3 Jahre Gefängnis für Regenwaldkämpfer

Rodung zur Aufzucht von Ölpalmsetzlingen im Regenwald Nasako Bessingi soll ins Gefängnis, weil er für Kameruns Regenwälder kämpft (© Greenpeace / Alex Yallop)

18.12.2015

Der Naturschützer Nasako Bessingi ist von einem Gericht in Kamerun verurteilt worden, weil er seit Jahren gegen den US-Konzern Herakles Farms kämpft. Der will in seiner Heimat tausende Hektar Wald für Palmöl-Plantagen roden. Nasako geht gegen das ungerechtfertigte Urteil in Berufung.

Nach dem Urteil eines Gerichts in Mundemba im Südwesten Kameruns soll Nasako für drei Jahre ins Gefängnis oder 1.800 Dollar Strafe zahlen. Außerdem soll er 18.000 Dollar Entschädigung leisten.

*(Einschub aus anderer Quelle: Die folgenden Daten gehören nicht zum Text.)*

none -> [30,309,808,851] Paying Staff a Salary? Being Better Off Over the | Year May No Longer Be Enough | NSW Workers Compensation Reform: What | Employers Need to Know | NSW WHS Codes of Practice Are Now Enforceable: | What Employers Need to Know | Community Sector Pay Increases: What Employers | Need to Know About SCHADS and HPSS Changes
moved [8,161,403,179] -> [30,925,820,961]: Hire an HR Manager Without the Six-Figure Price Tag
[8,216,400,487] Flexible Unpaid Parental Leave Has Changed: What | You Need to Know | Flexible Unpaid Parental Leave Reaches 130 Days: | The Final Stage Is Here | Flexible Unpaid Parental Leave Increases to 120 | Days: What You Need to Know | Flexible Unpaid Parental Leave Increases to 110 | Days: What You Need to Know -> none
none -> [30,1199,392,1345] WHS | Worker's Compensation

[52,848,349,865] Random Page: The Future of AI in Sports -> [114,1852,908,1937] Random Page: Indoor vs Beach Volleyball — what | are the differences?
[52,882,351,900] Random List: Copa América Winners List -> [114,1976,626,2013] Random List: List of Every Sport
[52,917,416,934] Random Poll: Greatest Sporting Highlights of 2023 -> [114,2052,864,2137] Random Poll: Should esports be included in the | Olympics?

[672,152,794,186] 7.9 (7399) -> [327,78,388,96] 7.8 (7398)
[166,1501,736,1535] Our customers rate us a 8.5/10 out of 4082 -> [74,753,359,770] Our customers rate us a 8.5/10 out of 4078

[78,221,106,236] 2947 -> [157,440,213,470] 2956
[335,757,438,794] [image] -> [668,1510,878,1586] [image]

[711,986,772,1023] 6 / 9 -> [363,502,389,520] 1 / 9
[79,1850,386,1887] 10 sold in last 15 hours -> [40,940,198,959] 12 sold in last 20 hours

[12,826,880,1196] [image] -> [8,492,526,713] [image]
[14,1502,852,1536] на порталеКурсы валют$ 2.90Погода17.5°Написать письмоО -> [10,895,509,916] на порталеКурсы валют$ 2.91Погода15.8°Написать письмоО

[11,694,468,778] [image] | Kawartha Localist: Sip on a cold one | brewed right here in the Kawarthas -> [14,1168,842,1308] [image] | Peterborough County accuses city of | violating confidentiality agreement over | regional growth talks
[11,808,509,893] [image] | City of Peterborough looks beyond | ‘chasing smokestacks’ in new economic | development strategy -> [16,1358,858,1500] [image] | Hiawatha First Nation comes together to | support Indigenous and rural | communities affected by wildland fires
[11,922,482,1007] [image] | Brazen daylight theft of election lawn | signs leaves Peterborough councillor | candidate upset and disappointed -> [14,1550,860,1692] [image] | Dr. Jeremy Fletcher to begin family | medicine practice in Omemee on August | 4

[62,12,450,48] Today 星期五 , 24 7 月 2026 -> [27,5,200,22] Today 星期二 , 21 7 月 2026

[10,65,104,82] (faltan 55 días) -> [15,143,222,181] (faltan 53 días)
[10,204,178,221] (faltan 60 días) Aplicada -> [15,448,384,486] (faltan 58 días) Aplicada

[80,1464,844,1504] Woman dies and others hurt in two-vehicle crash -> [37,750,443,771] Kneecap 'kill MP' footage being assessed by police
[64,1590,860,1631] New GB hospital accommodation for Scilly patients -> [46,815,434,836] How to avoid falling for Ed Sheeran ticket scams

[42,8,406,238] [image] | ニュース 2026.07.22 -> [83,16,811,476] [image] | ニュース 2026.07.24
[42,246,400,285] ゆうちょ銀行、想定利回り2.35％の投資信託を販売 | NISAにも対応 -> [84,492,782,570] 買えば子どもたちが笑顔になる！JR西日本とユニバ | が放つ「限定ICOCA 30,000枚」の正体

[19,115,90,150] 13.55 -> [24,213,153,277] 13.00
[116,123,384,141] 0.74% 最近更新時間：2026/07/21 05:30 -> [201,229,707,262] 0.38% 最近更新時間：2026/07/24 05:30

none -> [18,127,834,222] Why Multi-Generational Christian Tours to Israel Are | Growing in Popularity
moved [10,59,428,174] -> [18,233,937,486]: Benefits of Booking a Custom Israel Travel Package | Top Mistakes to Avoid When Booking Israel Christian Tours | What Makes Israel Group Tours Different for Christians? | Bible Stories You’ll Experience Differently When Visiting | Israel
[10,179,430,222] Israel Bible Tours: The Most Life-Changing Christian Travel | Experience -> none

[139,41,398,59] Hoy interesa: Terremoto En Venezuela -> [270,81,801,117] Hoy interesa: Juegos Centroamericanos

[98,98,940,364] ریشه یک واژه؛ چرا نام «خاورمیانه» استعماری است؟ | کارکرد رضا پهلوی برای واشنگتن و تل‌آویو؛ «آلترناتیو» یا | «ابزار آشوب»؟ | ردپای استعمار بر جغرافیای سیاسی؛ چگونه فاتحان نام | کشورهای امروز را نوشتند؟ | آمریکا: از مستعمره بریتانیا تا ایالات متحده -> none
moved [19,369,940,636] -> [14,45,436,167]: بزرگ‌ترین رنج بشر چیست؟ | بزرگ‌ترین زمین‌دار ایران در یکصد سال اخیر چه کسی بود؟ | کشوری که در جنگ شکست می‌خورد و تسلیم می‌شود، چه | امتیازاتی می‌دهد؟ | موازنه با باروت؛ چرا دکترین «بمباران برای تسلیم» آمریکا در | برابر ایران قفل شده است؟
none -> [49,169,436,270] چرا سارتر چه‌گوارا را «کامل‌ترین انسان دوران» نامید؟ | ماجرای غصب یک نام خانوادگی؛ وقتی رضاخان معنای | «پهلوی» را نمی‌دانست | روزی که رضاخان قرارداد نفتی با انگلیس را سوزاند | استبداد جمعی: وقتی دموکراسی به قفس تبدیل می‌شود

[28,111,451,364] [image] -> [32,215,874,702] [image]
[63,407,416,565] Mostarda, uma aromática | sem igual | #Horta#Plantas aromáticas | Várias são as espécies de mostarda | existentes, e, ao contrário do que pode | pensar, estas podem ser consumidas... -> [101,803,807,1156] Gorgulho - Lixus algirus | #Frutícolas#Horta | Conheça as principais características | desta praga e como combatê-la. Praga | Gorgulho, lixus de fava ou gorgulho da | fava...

Herakles hatte Nasako im Dezember 2013 wegen Diffamierung von Mitarbeitern und anderer Delikte angeklagt. Er soll „falsche Nachrichten über das Internet verbreitet" haben. Die Klage stützt sich auf eine E-Mail von Nasako vom August 2012. Darin berichtete er, wie er von Mitarbeitern der Firma angegriffen worden sei.

Rettet den Regenwald hatte daraufhin in einer Petition von Herakles gefordert, die Klage zurückzuziehen. 80.635 Menschen hatten den Aufruf unterschrieben.